For all the fury over Treasury Secretary Henry Paulson's $700 billion emergency economic relief fund, it seems downright puny when compared to the running total of the government's response to the credit crisis.
According to CreditSights, a research firm in New York and London, the U.S. government has put itself on the hook for some $5 trillion, so far, in an attempt to arrest a collapse of the financial system.
The estimate includes many of the various solutions cooked up by Paulson and his counterparts Ben Bernanke at the Federal Reserve and Sheila Bair at the Federal Deposit Insurance Corp., as the credit crisis continues to plague banks and the broader markets.
The Fed has taken on much of that total, including lending a cumulative $1 trillion in overnight or short-term loans since March to primary dealers through its emergency discount window and making a cumulative $1.8 trillion available through its term auction facility, plus a series of short-term transactions it began making available twice a month in January. It should be noted that a portion of the funds lent in these programs has been repaid and that the totals represent what has been made available.

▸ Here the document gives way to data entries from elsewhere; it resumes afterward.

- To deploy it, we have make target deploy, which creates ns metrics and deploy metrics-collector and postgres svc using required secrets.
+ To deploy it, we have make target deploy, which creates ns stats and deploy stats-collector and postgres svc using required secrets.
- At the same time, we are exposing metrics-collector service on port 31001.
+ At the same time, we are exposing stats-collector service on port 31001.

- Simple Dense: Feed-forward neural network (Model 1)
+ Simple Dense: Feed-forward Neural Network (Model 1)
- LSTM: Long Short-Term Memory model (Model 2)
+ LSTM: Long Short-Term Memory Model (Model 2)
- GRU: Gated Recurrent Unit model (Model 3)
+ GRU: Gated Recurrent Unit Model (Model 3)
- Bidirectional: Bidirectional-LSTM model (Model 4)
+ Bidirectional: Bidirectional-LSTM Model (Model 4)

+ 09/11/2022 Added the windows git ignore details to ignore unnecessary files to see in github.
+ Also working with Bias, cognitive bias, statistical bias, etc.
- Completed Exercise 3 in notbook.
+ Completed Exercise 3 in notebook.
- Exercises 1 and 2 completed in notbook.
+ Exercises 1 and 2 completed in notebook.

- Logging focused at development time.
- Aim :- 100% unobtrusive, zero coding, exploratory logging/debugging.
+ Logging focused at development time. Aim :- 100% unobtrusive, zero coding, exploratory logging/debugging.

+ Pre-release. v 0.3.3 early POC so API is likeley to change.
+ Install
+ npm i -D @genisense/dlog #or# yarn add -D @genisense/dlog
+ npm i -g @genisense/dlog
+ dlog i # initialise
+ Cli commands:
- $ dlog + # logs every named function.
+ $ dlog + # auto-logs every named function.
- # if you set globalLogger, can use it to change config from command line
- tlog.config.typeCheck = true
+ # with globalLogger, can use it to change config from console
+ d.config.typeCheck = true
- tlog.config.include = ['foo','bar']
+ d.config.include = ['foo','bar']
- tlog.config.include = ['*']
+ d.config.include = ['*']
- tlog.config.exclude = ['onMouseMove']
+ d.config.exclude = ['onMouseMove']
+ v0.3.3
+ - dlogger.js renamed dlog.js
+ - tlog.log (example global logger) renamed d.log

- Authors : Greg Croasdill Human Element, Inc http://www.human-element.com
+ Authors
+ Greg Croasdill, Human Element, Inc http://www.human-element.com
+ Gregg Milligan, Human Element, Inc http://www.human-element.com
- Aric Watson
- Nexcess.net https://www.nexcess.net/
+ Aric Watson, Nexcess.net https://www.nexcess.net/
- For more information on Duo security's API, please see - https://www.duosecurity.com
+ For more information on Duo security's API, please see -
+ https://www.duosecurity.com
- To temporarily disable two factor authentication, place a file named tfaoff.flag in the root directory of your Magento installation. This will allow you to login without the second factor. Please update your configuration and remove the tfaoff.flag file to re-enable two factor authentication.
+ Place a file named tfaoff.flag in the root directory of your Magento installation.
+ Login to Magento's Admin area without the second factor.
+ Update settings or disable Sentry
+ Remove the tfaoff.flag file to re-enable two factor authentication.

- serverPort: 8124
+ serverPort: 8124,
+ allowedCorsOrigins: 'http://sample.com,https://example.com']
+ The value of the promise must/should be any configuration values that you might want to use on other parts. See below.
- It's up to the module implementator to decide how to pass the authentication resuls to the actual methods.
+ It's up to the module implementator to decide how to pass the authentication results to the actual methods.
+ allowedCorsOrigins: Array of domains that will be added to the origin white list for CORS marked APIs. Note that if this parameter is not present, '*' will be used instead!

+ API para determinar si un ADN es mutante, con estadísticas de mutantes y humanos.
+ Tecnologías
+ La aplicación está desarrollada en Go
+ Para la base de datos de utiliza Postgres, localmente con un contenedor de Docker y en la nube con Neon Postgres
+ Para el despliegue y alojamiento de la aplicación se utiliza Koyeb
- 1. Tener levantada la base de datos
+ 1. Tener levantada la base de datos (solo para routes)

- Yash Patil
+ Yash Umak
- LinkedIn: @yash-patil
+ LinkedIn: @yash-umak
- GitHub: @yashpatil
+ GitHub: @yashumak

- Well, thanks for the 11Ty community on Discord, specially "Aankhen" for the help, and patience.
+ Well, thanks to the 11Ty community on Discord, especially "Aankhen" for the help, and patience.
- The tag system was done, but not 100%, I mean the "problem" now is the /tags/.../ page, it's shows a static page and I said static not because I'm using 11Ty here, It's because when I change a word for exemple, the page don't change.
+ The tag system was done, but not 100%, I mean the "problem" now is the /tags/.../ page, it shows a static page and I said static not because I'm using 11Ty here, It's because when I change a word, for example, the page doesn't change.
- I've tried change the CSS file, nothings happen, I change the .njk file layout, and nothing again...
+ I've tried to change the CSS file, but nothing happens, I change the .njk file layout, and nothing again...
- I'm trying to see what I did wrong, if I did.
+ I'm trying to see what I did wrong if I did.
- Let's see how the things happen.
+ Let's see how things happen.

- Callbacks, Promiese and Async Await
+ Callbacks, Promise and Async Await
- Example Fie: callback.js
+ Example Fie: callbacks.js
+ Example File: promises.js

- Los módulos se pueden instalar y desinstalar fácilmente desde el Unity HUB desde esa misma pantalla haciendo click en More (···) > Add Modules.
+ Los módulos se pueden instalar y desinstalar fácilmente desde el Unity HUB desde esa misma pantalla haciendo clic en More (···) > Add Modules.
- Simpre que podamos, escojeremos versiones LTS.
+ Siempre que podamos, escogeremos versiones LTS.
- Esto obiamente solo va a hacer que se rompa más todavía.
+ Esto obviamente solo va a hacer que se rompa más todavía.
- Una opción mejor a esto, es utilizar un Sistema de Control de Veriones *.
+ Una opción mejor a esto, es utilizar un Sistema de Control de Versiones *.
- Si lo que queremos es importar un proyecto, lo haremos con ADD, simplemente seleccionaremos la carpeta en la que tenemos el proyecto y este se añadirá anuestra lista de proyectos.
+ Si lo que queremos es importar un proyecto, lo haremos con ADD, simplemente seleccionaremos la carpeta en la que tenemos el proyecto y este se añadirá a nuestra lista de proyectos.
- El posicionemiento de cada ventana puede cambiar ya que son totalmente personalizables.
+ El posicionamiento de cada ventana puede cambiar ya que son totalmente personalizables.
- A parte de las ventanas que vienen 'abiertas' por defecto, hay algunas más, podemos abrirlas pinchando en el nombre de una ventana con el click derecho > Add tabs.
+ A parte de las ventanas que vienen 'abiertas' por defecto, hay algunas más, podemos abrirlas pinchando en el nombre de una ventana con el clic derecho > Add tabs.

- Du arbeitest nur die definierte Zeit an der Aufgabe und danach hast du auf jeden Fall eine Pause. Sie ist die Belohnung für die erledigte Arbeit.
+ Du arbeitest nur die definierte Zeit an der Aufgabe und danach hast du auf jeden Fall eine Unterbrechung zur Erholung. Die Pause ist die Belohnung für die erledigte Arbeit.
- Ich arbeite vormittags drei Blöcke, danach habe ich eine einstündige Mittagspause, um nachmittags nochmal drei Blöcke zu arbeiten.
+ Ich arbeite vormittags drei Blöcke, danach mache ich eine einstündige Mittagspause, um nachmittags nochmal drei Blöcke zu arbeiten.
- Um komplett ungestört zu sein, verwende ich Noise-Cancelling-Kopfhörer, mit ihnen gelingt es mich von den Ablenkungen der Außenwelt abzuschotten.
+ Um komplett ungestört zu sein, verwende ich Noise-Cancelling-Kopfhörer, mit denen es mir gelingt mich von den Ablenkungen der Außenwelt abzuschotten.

The Fed also took on tens of billions in debt, including $29 billion in debt of Bear Stearns, and made $60 billion of credit available to American International Group. It is also taking $22.5 billion of AIG's residential mortgage-backed securities holdings and putting them in a newly created special purpose vehicle, and doing the same for a $70 billion chunk of AIG's collateralized debt obligations portfolio. All totaled, another $181 billion.
The Treasury, in addition to the $700 billion raised in the Emergency Economic Stabilization Act, agreed to guarantee money market funds against losses up to $50 billion, will inject $40 billion of capital into AIG and is backing the conservatorship of Fannie Mae and Freddie Mac, to the tune of $200 billion.
The FDIC, meanwhile, is guaranteeing $1.5 trillion of senior unsecured bank debt.
Not included in the total are the Fed's long-existing discount window lending to commercial banks, the mortgage modification plan announced by regulators on Tuesday, support for the Federal Home Loan Banks and a myriad of other programs.
Paulson and Bernanke have tried any number of ways to stop the free fall in housing prices and unfreeze the credit markets, with limited success. Rates that banks charge each other for three-month loans have dropped to 2.1 percent over the corresponding Treasury security, from their high of 4.8 percent in October. But lending is contracting as banks brace for rising credit costs and corporate borrowers hunker down.
The Treasury has turned its focus from attempting to buy troubled assets from banks, which was the original intent of the October Emergency Economic Stabilization Act, to injecting capital in the form of preferred equity stakes.
It started out with $125 billion worth of investments in eight major U.S. banks and has since expanded the program to an increasingly broad range of financial and nonfinancial companies. And with just $60 billion left of its initial $350 billion authorization under the emergency act, the Treasury faces a growing number of companies — including Detroit's automakers — begging for assistance.
David Hendler, an analyst at CreditSights, says it looks as if government is left holding the bag, and of course that translates into everyone.
"The losses have to be taken, but no one wants to take them," Hendler said at a conference Wednesday, speaking about the banks and their handling of troubled assets. "It seems like the taxpayers are going to be taking a good portion of that."